[Opening Data for the task section]

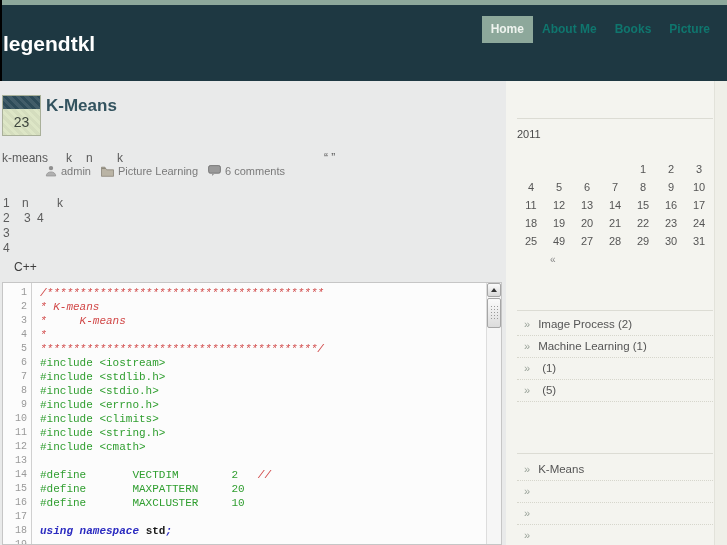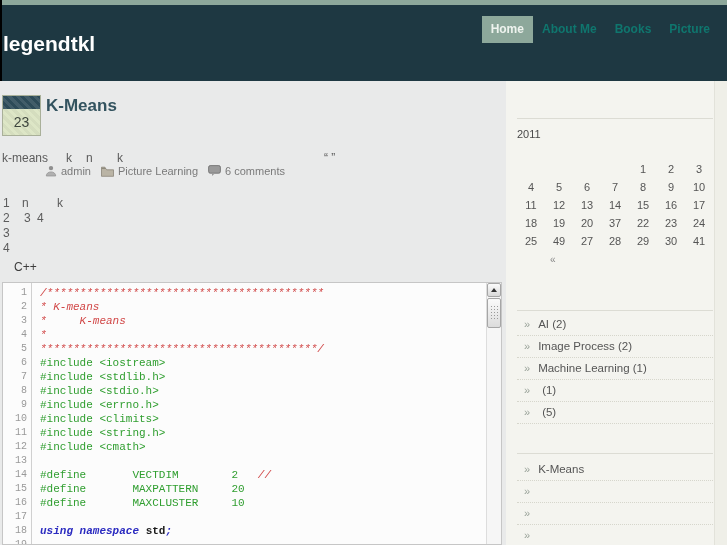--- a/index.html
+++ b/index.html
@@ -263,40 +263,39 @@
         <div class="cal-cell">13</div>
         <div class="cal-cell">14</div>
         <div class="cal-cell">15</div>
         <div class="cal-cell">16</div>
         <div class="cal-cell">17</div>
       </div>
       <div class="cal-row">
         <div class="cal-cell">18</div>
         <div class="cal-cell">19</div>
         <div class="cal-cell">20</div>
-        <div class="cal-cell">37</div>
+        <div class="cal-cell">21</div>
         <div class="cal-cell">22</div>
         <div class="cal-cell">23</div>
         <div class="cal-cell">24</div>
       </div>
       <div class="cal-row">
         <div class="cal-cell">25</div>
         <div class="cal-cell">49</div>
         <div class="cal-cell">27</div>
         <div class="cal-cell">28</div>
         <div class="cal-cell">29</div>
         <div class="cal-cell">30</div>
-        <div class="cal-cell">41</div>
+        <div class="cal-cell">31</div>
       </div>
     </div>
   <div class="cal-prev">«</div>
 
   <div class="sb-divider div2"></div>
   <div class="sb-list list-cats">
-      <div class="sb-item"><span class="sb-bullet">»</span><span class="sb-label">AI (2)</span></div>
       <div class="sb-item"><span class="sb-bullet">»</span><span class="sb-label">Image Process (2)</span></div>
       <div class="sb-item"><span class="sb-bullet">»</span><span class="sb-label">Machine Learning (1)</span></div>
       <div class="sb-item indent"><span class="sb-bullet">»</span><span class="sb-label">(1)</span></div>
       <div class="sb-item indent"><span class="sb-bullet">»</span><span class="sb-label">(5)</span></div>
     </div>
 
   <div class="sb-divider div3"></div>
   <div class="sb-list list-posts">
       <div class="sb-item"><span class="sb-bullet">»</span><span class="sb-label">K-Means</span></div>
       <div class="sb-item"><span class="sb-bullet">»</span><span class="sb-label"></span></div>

[Closing Data for the task section]
[Opening Data for the task section]

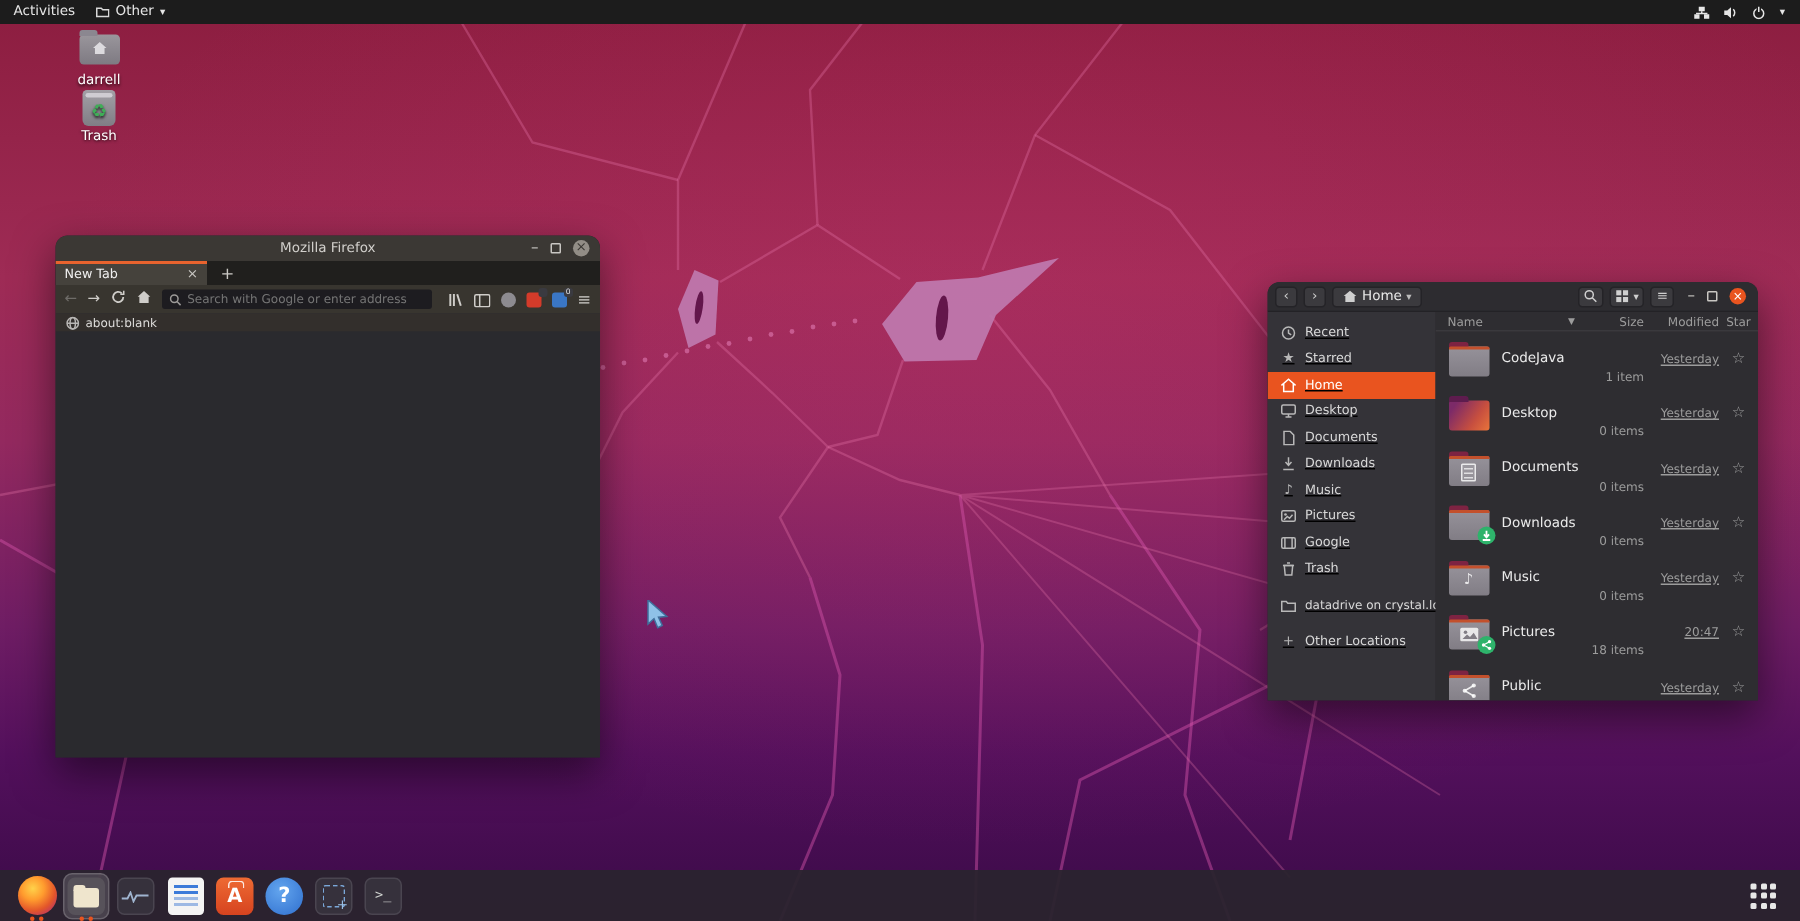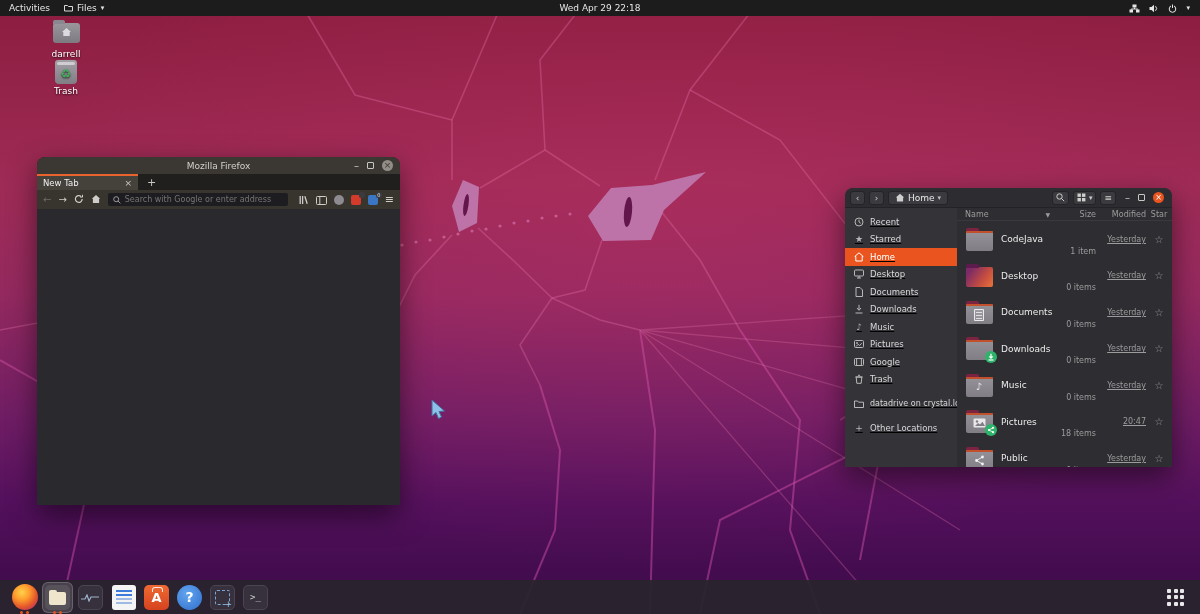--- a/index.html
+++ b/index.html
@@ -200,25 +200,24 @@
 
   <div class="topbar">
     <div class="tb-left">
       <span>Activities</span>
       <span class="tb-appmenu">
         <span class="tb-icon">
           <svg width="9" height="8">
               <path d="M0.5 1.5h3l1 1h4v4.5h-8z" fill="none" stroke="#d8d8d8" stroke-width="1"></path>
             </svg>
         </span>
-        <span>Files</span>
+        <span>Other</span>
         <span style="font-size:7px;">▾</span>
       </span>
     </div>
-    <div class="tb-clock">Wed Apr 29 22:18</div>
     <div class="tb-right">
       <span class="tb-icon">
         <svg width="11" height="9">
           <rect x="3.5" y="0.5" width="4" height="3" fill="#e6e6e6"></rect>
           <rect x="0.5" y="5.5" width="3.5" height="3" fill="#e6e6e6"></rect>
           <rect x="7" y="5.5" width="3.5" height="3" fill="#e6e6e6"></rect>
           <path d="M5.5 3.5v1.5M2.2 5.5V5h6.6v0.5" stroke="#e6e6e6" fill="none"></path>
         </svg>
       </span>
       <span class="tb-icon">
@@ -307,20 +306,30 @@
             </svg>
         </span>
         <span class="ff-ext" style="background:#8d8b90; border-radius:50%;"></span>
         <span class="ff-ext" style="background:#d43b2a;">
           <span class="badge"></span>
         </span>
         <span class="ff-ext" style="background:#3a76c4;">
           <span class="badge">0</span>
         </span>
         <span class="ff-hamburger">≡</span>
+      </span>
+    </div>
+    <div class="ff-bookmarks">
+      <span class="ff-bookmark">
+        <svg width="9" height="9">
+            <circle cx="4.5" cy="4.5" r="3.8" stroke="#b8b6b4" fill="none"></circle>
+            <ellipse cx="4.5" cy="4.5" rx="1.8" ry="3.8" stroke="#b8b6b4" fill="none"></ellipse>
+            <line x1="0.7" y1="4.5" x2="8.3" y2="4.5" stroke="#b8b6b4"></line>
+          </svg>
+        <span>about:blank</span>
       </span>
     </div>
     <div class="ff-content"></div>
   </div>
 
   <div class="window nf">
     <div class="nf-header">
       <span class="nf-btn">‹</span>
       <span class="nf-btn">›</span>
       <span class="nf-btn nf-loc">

[Closing Data for the task section]
[Opening Data for the task section]

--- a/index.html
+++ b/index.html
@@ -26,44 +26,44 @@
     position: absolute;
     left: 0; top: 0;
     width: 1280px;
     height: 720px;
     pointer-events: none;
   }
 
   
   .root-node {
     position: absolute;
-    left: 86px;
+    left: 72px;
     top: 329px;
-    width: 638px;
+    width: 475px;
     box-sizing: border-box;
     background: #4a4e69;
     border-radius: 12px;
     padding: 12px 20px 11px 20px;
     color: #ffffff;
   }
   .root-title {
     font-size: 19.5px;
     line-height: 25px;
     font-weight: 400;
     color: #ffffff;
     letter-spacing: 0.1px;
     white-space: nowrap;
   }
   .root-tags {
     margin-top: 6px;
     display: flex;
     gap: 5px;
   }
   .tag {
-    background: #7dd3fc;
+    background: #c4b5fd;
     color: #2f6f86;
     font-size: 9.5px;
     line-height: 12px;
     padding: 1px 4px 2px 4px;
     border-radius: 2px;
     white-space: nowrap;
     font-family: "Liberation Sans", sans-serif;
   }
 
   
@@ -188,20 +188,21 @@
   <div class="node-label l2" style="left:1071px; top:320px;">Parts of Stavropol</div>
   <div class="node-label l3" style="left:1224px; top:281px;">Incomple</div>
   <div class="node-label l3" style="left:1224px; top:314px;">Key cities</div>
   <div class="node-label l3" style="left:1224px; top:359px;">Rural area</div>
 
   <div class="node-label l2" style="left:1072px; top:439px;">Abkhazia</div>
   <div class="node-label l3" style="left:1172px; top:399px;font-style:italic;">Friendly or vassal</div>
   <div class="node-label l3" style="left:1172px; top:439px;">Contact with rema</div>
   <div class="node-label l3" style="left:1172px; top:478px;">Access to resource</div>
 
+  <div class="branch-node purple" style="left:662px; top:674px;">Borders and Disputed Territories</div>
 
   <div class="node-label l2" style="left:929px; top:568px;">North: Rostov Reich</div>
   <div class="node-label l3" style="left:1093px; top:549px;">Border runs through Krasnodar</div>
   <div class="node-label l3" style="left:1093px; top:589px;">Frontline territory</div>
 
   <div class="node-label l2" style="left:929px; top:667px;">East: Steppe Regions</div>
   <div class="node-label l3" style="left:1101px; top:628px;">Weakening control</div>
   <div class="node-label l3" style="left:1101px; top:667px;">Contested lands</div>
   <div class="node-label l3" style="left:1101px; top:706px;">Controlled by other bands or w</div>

[Closing Data for the task section]

The lines to return are those in the material above that hold "font".

Answer to the exercise:
         <span style="font-size:7px;">▾</span>
     font-size: 19.5px;
     font-weight: 400;
     font-size: 9.5px;
     font-family: "Liberation Sans", sans-serif;
   <div class="node-label l3" style="left:1172px; top:399px;font-style:italic;">Friendly or vassal</div>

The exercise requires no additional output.